● Prompt: Leaving out the pictures, retype exactly the lines from the one holding "4.6k | [R$ 0,07]" through the end of the material.

● Material provided:
☆ ☆ ☆ ☆ ☆
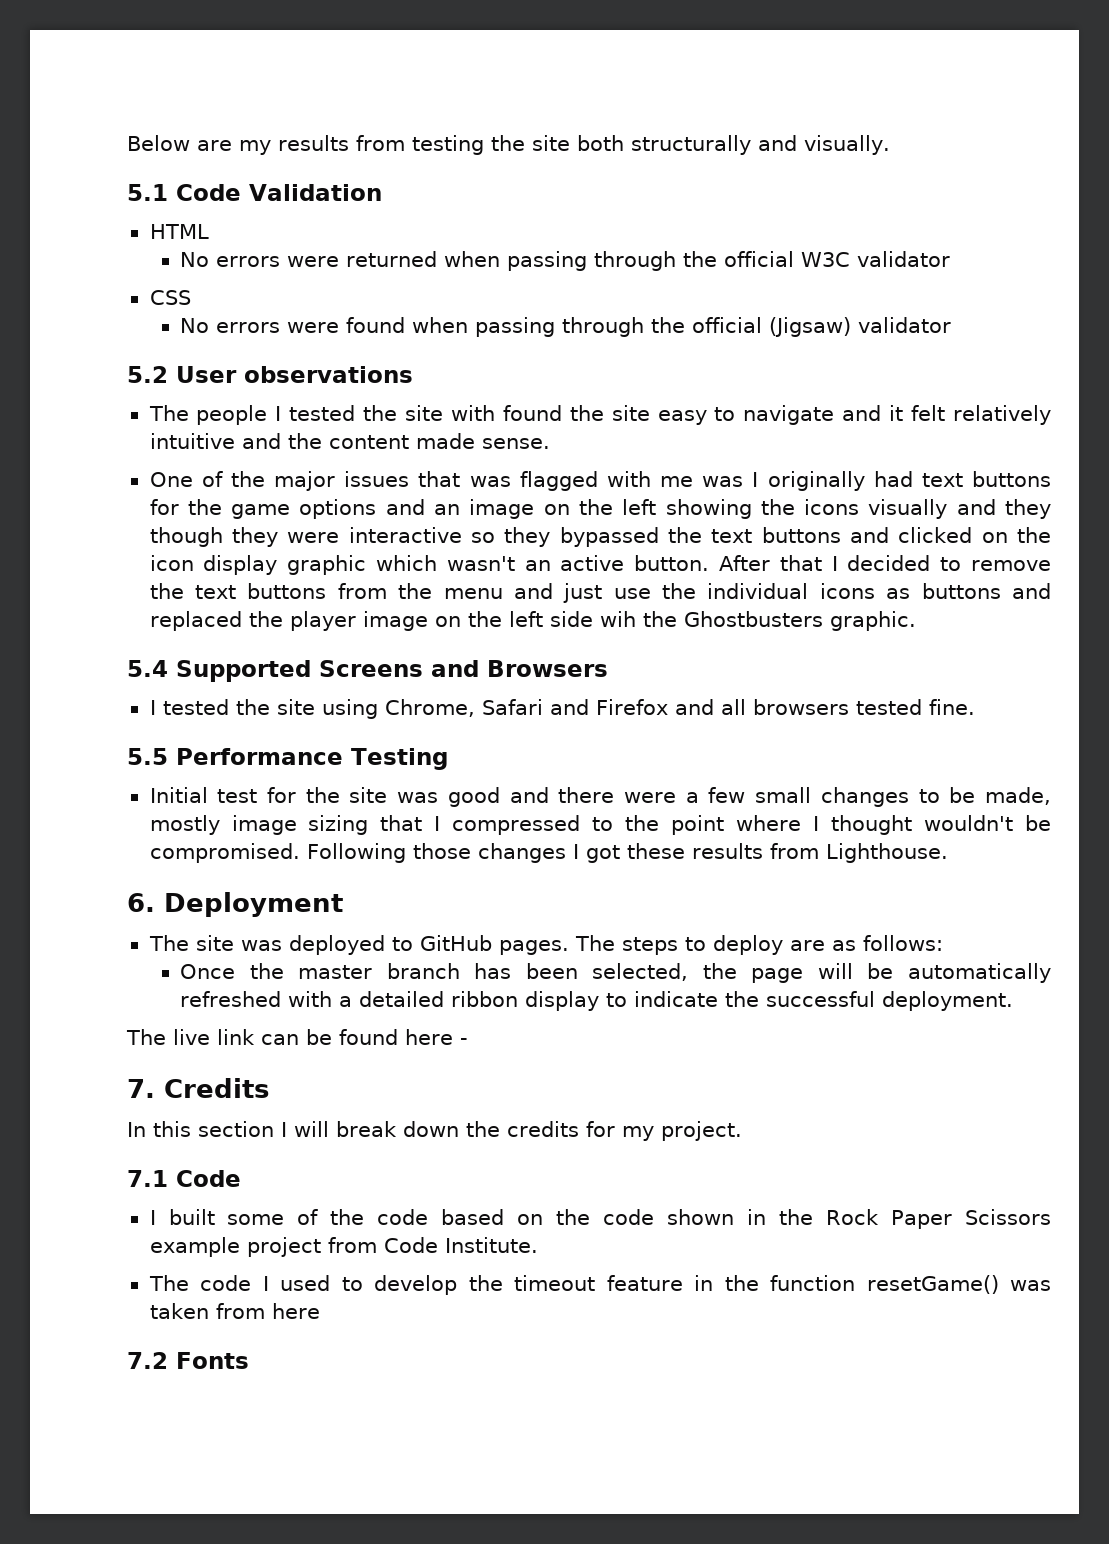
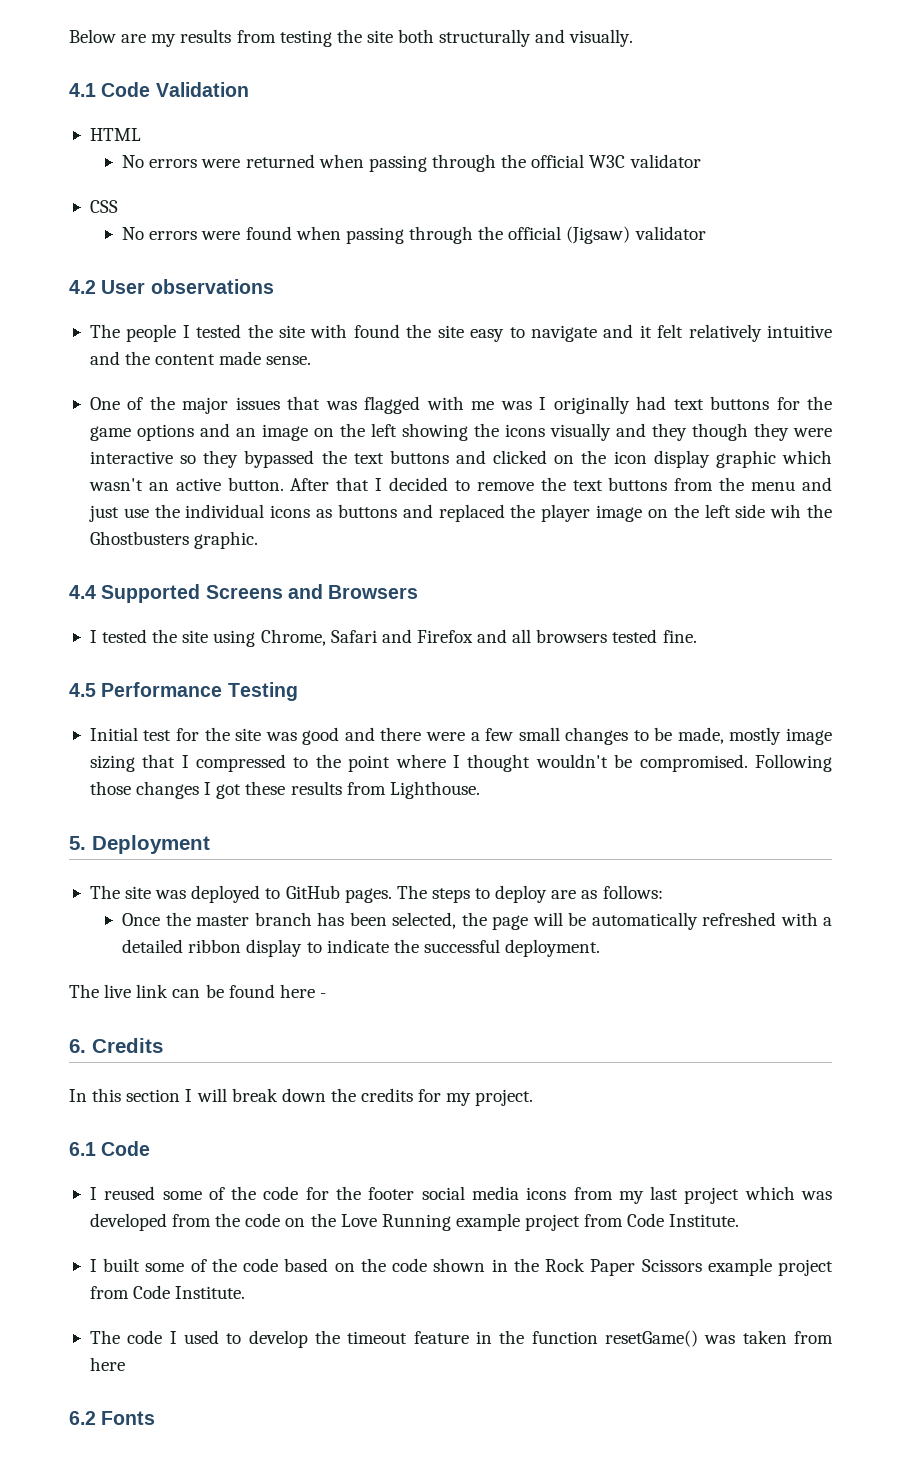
- 5.1 Code Validation
+ 4.1 Code Validation
- 5.2 User observations
+ 4.2 User observations
- 5.4 Supported Screens and Browsers
+ 4.4 Supported Screens and Browsers
- 5.5 Performance Testing
+ 4.5 Performance Testing
- 6. Deployment
+ 5. Deployment
- 7. Credits
+ 6. Credits
- 7.1 Code
+ 6.1 Code
+ I reused some of the code for the footer social media icons from my last project which was developed from the code on the Love Running example project from Code Institute.
- 7.2 Fonts
+ 6.2 Fonts

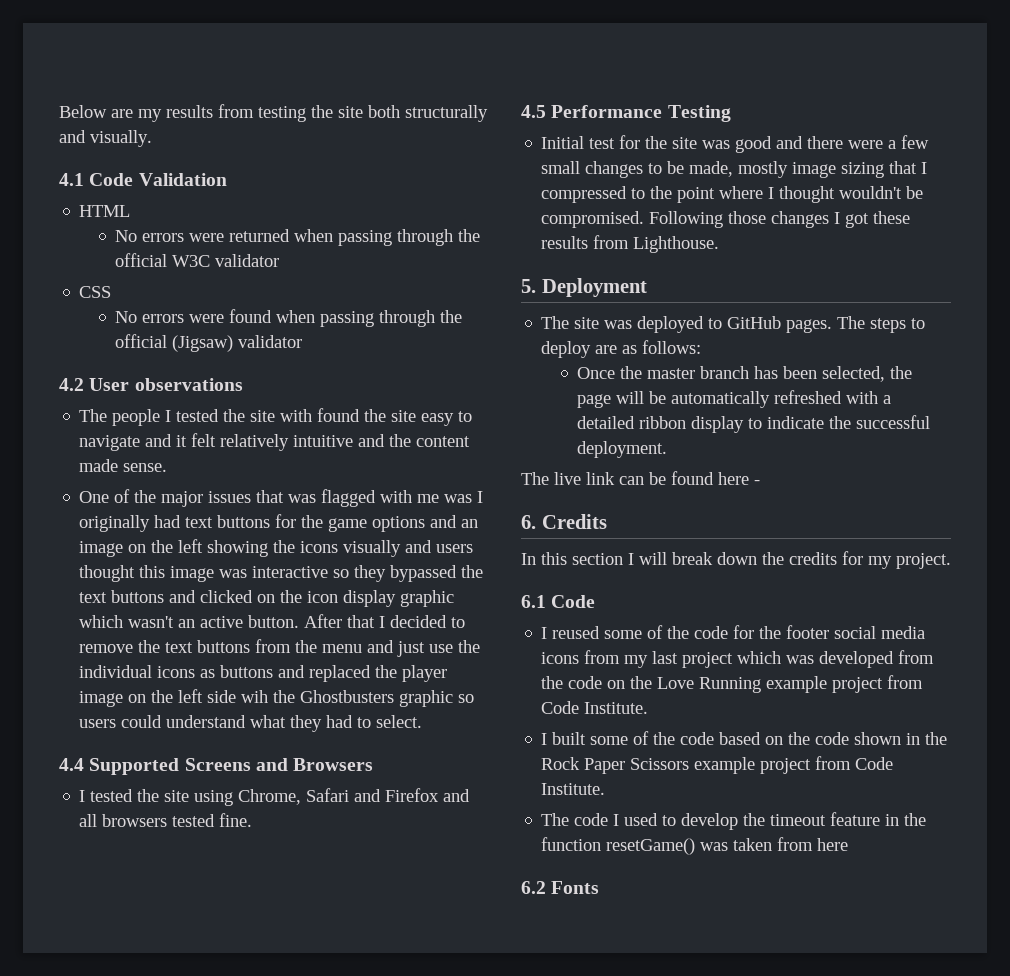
- One of the major issues that was flagged with me was I originally had text buttons for the game options and an image on the left showing the icons visually and they though they were interactive so they bypassed the text buttons and clicked on the icon display graphic which wasn't an active button.
+ One of the major issues that was flagged with me was I originally had text buttons for the game options and an image on the left showing the icons visually and users thought this image was interactive so they bypassed the text buttons and clicked on the icon display graphic which wasn't an active button.
- After that I decided to remove the text buttons from the menu and just use the individual icons as buttons and replaced the player image on the left side wih the Ghostbusters graphic.
+ After that I decided to remove the text buttons from the menu and just use the individual icons as buttons and replaced the player image on the left side wih the Ghostbusters graphic so users could understand what they had to select.

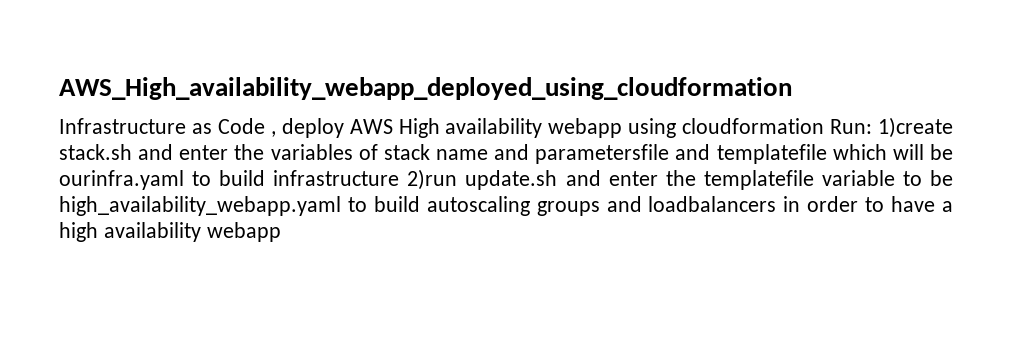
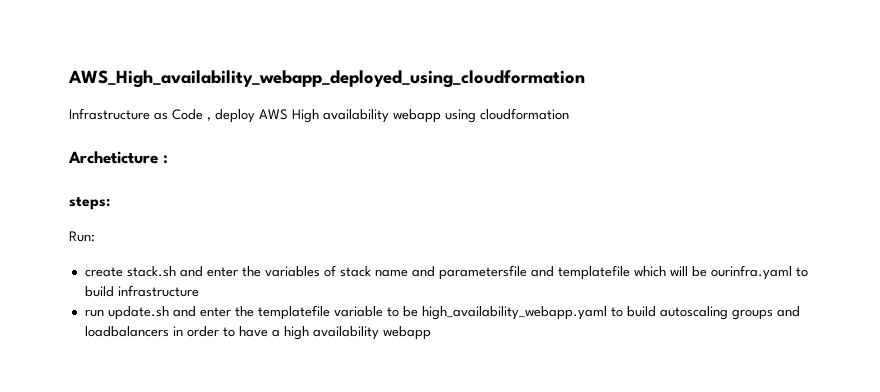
- Infrastructure as Code , deploy AWS High availability webapp using cloudformation Run: 1)create stack.sh and enter the variables of stack name and parametersfile and templatefile which will be ourinfra.yaml to build infrastructure 2)run update.sh and enter the templatefile variable to be high_availability_webapp.yaml to build autoscaling groups and loadbalancers in order to have a high availability webapp
+ Infrastructure as Code , deploy AWS High availability webapp using cloudformation
+ Archeticture :
+ steps:
+ Run:
+ create stack.sh and enter the variables of stack name and parametersfile and templatefile which will be ourinfra.yaml to build infrastructure
+ run update.sh and enter the templatefile variable to be high_availability_webapp.yaml to build autoscaling groups and loadbalancers in order to have a high availability webapp

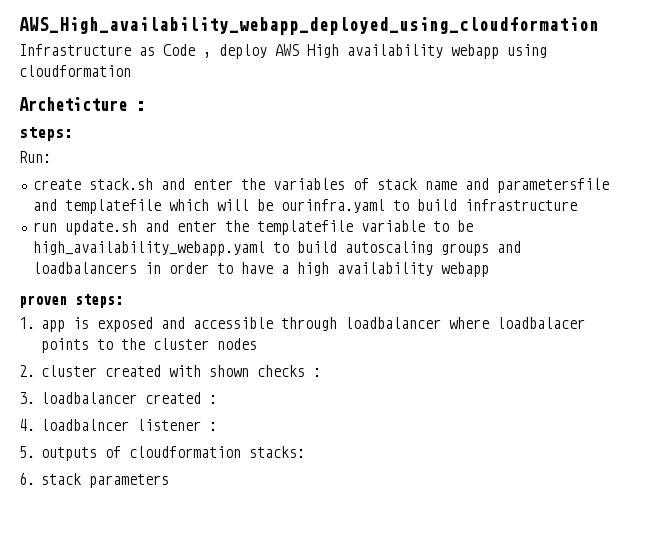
+ proven steps:
+ 1. app is exposed and accessible through loadbalancer where loadbalacer points to the cluster nodes
+ 2. cluster created with shown checks :
+ 3. loadbalancer created :
+ 4. loadbalncer listener :
+ 5. outputs of cloudformation stacks:
+ 6. stack parameters

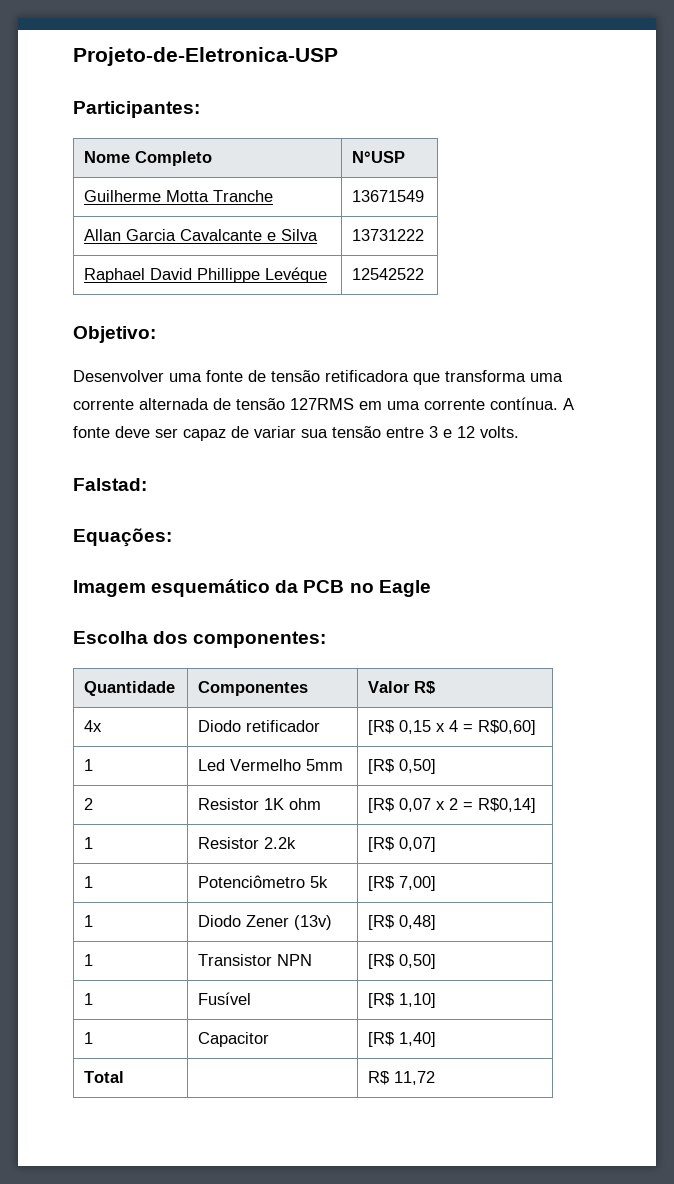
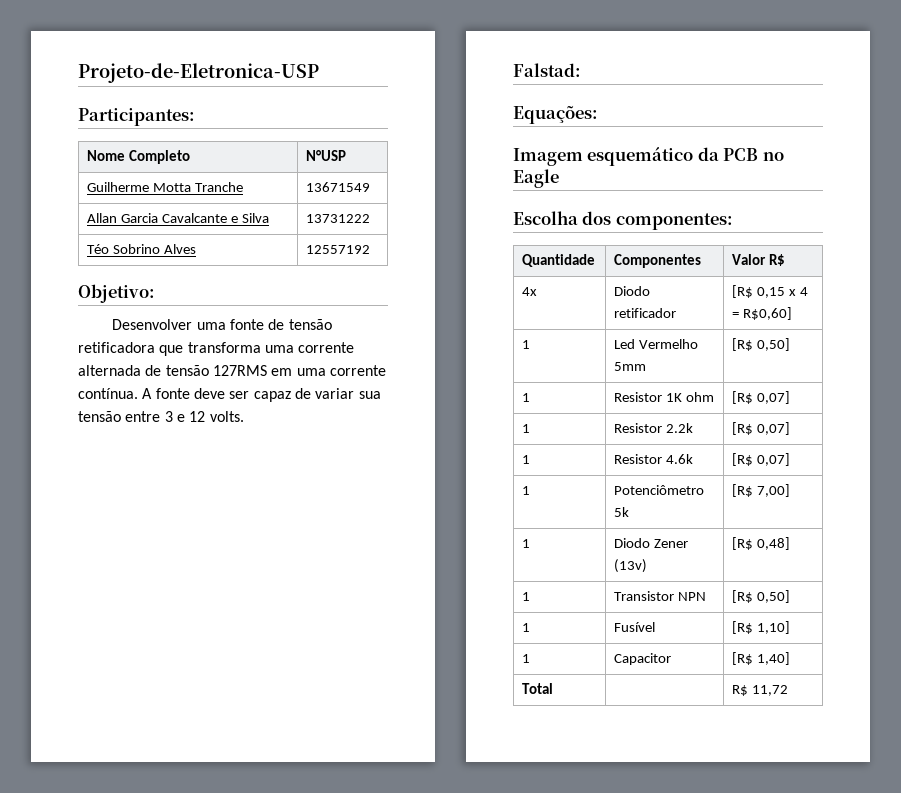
- Raphael David Phillippe Levéque | 12542522
+ Téo Sobrino Alves | 12557192
- 2 | Resistor 1K ohm | [R$ 0,07 x 2 = R$0,14]
+ 1 | Resistor 1K ohm | [R$ 0,07]
+ 1 | Resistor 4.6k | [R$ 0,07]

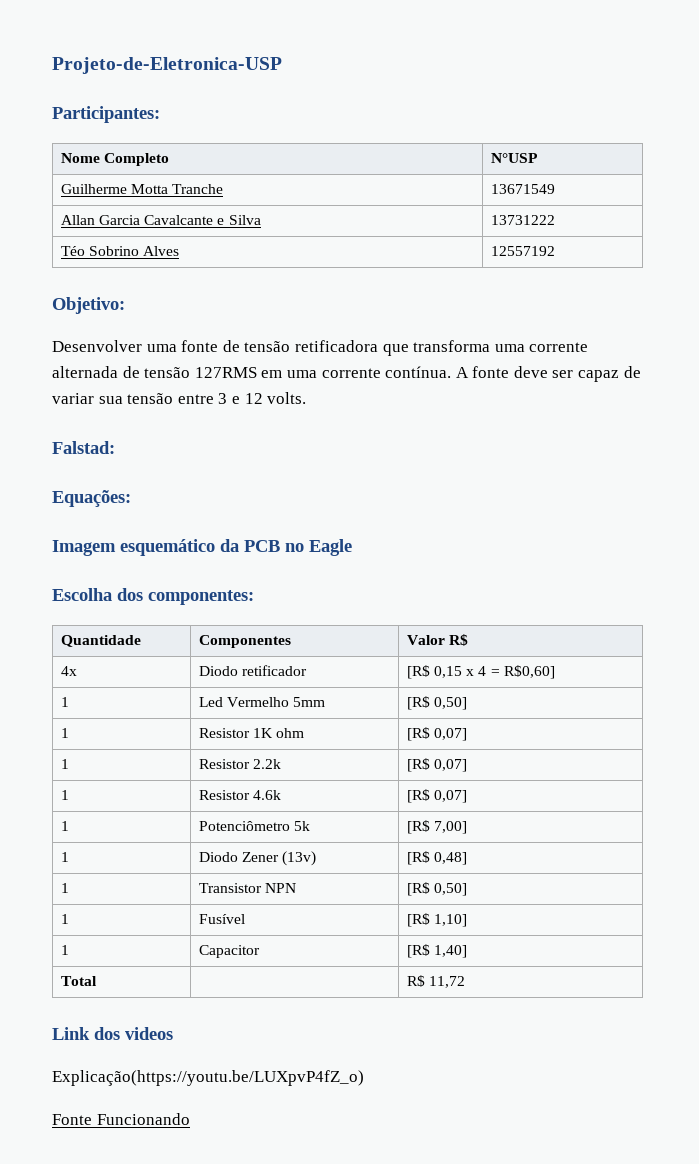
+ Link dos videos
+ Explicação(https://youtu.be/LUXpvP4fZ_o)
+ Fonte Funcionando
☆ ☆ ☆ ☆ ☆
● Output for this task:
+ 1 | Resistor 4.6k | [R$ 0,07]

+ Link dos videos
+ Explicação(https://youtu.be/LUXpvP4fZ_o)
+ Fonte Funcionando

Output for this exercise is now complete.